| Goal of the exercise |
Could you restate the entries word for word, without the images?

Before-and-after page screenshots
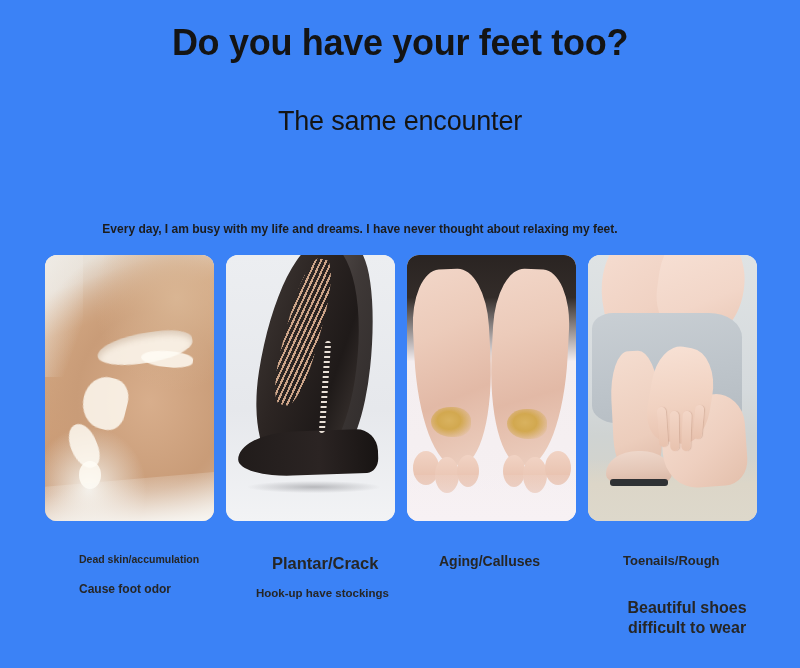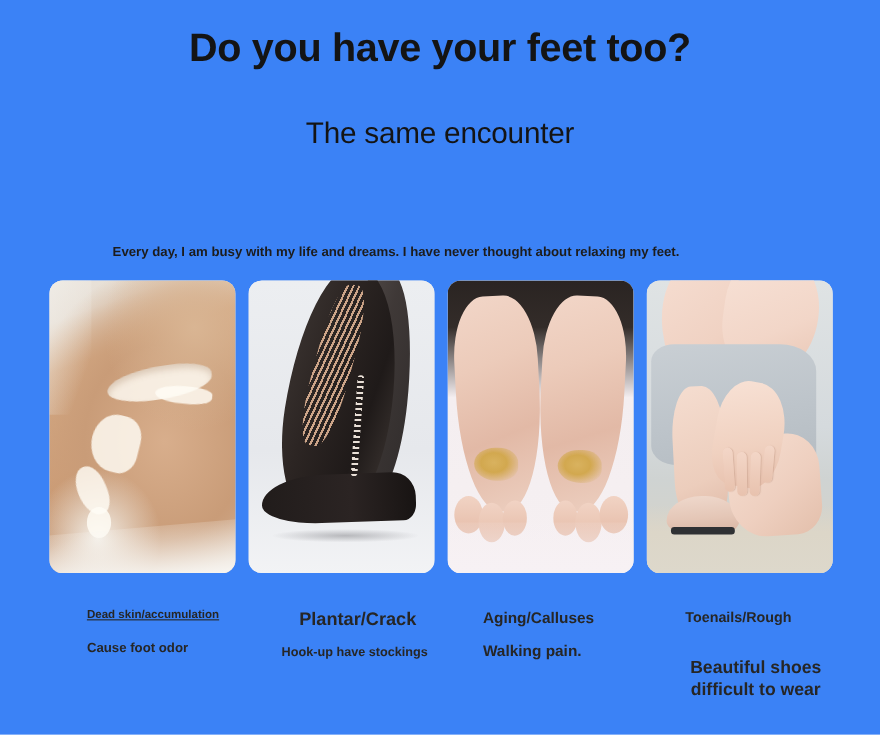--- a/index.html
+++ b/index.html
@@ -287,7 +287,7 @@
   .cap .l1 { font-weight: 700; line-height: 1.25; }
   .cap .l2 { font-weight: 700; line-height: 1.25; }
 
-  .cap-1 .l1 { font-size: 10.5px; margin-left: 34px; text-decoration: underline; }
+  .cap-1 .l1 { font-size: 10.5px; margin-left: 34px; }
   .cap-1 .l2 { font-size: 12px;   margin-left: 34px; margin-top: 16px; }
 
   .cap-2 .l1 { font-size: 16.5px; margin-left: 46px; }

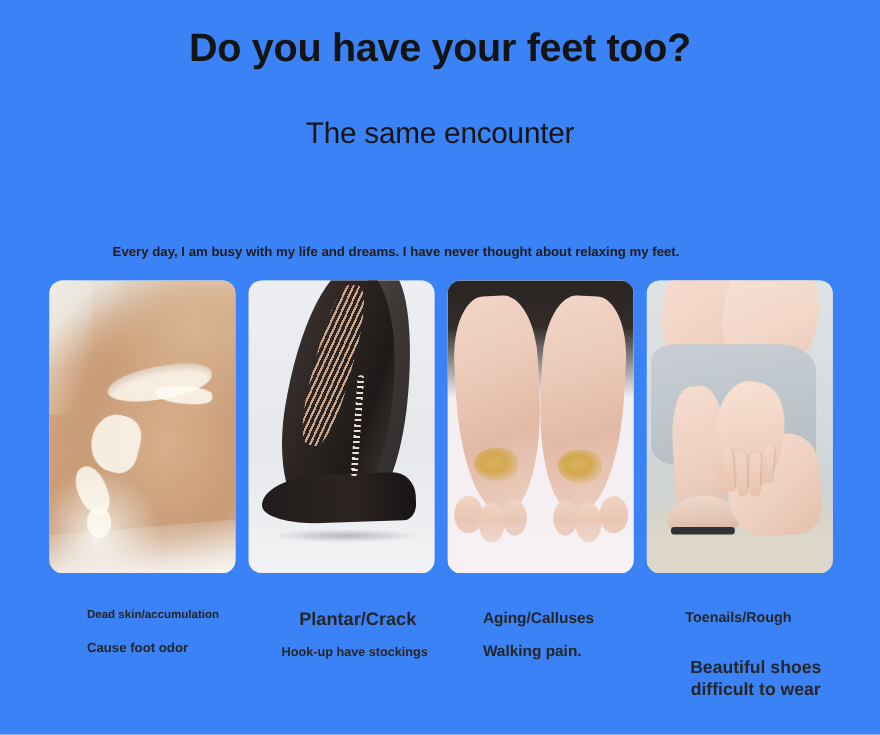--- a/index.html
+++ b/index.html
@@ -383,7 +383,6 @@
 
     <div class="cap cap-3">
       <div class="l1">Aging/Calluses</div>
-      <div class="l2">Walking pain.</div>
     </div>
 
     <div class="cap cap-4">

| Task result |
--- a/index.html
+++ b/index.html
@@ -287,7 +287,7 @@
   .cap .l1 { font-weight: 700; line-height: 1.25; }
   .cap .l2 { font-weight: 700; line-height: 1.25; }
 
-  .cap-1 .l1 { font-size: 10.5px; margin-left: 34px; text-decoration: underline; }
+  .cap-1 .l1 { font-size: 10.5px; margin-left: 34px; }
   .cap-1 .l2 { font-size: 12px;   margin-left: 34px; margin-top: 16px; }
 
   .cap-2 .l1 { font-size: 16.5px; margin-left: 46px; }

--- a/index.html
+++ b/index.html
@@ -383,7 +383,6 @@
 
     <div class="cap cap-3">
       <div class="l1">Aging/Calluses</div>
-      <div class="l2">Walking pain.</div>
     </div>
 
     <div class="cap cap-4">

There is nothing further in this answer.